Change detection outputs
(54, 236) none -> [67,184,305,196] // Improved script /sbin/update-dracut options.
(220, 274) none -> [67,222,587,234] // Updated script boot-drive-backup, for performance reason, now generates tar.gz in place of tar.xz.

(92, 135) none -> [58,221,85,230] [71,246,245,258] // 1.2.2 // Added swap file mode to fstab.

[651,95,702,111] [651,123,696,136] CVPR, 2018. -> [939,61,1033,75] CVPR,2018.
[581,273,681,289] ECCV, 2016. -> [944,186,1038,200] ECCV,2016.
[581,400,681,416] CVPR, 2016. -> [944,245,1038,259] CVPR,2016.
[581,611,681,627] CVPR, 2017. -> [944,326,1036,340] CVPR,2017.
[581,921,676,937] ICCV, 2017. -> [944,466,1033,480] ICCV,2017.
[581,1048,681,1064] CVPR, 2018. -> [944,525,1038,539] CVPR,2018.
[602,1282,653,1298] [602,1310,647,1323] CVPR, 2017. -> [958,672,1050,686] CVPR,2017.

## Task statement
Each line from the one with "(220, 274) none" through the end of the entries above must be set down exactly, both end lines included, and no other line may appear.

## Result of the task
(220, 274) none -> [67,222,587,234] // Updated script boot-drive-backup, for performance reason, now generates tar.gz in place of tar.xz.

(92, 135) none -> [58,221,85,230] [71,246,245,258] // 1.2.2 // Added swap file mode to fstab.

[651,95,702,111] [651,123,696,136] CVPR, 2018. -> [939,61,1033,75] CVPR,2018.
[581,273,681,289] ECCV, 2016. -> [944,186,1038,200] ECCV,2016.
[581,400,681,416] CVPR, 2016. -> [944,245,1038,259] CVPR,2016.
[581,611,681,627] CVPR, 2017. -> [944,326,1036,340] CVPR,2017.
[581,921,676,937] ICCV, 2017. -> [944,466,1033,480] ICCV,2017.
[581,1048,681,1064] CVPR, 2018. -> [944,525,1038,539] CVPR,2018.
[602,1282,653,1298] [602,1310,647,1323] CVPR, 2017. -> [958,672,1050,686] CVPR,2017.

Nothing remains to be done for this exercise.